San Diego police said they're investigating the case, which began two weeks ago when the Laguna Beach family was vacationing in San Diego and visited Belmont Park.

At the park, Peter, Catharine's husband, said he placed Peanut's small pet carrier on the ground while he purchased tickets for an amusement ride March 19. Within seconds, someone had swiped the family pet and vanished, Peter said.

It wasn’t until Peter tracked down surveillance footage from a candy store that he realized it was no accident. The video shows a couple quickly walking away while hiding the carrier with a piece of clothing.

"These people were professionals. They were unbelievably quick. Unbelievably efficient. If you look at the way they covered up the bag [and] walked together — the way they got through the crowd — how quickly they got out of the crowd," Peter said.

The family launched an exhaustive search and hired marketing specialists to get spread the word of the dog's disappearance.

That’s when they got a phone call that their dog had been found and would be returned.

This is where the story is disputed.

Catharine said she asked the detective assigned to her case if officers could accompany her to the exchange.
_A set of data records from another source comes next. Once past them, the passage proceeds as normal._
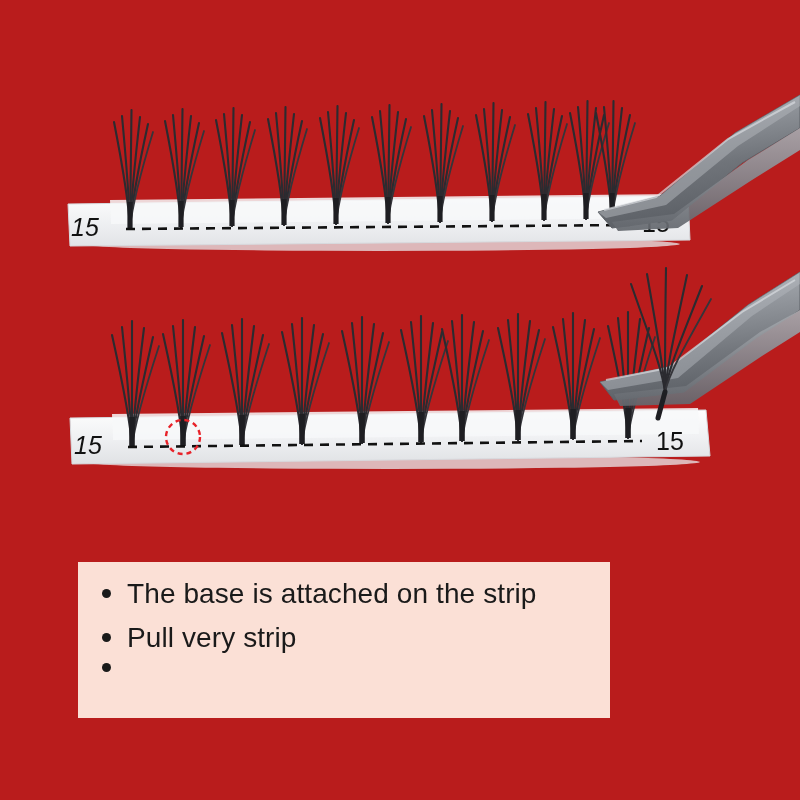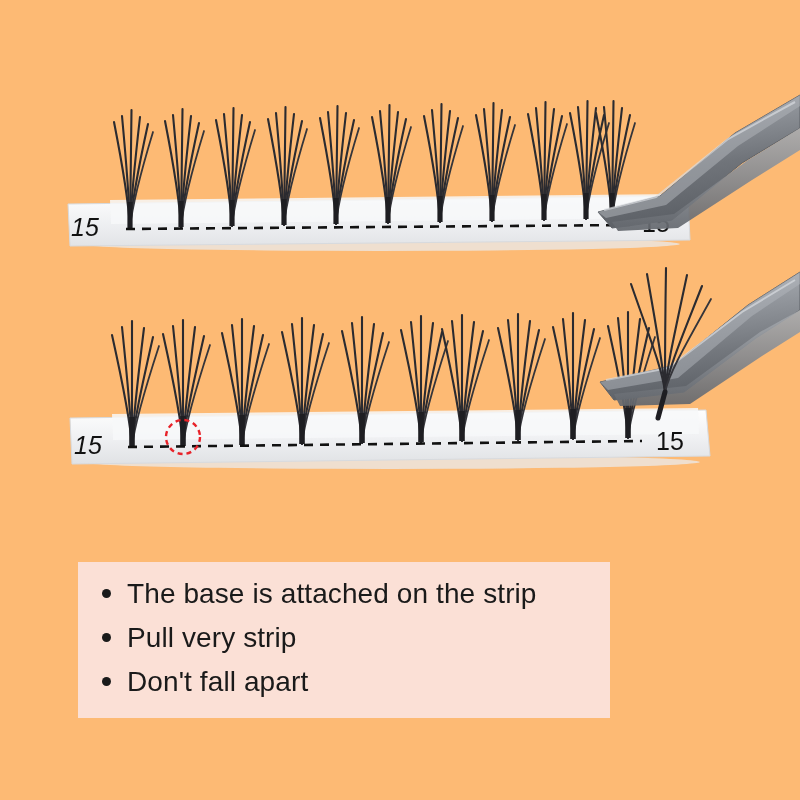--- a/index.html
+++ b/index.html
@@ -12,21 +12,21 @@
     width: 800px;
     height: 800px;
     font-family: "Liberation Sans", sans-serif;
     overflow: hidden;
     position: relative;
   }
   #stage {
     position: relative;
     width: 800px;
     height: 800px;
-    background: #fdba74;
+    background: #b91c1c;
   }
   #scene {
     position: absolute;
     left: 0;
     top: 0;
     width: 800px;
     height: 800px;
   }
   .callout-box {
     position: absolute;
@@ -217,21 +217,20 @@
       <li class="callout-item">
         <span class="bullet-dot"></span>
         <span class="callout-text">The base is attached on the strip</span>
       </li>
       <li class="callout-item">
         <span class="bullet-dot"></span>
         <span class="callout-text">Pull very strip</span>
       </li>
       <li class="callout-item">
         <span class="bullet-dot"></span>
-        <span class="callout-text">Don't fall apart</span>
       </li>
     </ul>
   </div>
 
   <span class="sr-only">15</span>
   <span class="sr-only">15</span>
   <span class="sr-only">15</span>
   <span class="sr-only">15</span>
 
 </div>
After they declined, she still went with friends to the arranged location, an Escondido Wal-Mart parking lot.

“When the girl pulled up to return the dog, she pulled up with several other cars watching us at the same time and videotaping us. I don't know why," said Catharine. "It felt like a business enterprise to me, like this is what these people do, is take people's dogs and try to get money from them."

However, Fonseca said there were no other cars there, and she didn't bring any cameras.

“Right away, they took the puppy from my hands, no thank you, no nothing, they handed me a fanny pack and said here's a thousand dollars cause obviously we don't have $5,000 to give you," she said.

A San Diego police spokesperson said it’s unclear how the handoff will impact the investigation, which is still open.

But even if the suspects were caught and convicted, the offense wouldn’t carry a large punishment. Police said the suspects would most likely face misdemeanor petty theft charges.

Fonseca said all she wants is an apology from the family.

"I did not steal this dog," she said. "If I did I wouldn't want my name in public, I'm not hiding, there's nothing to hide, I'm actually trying to become a police officer."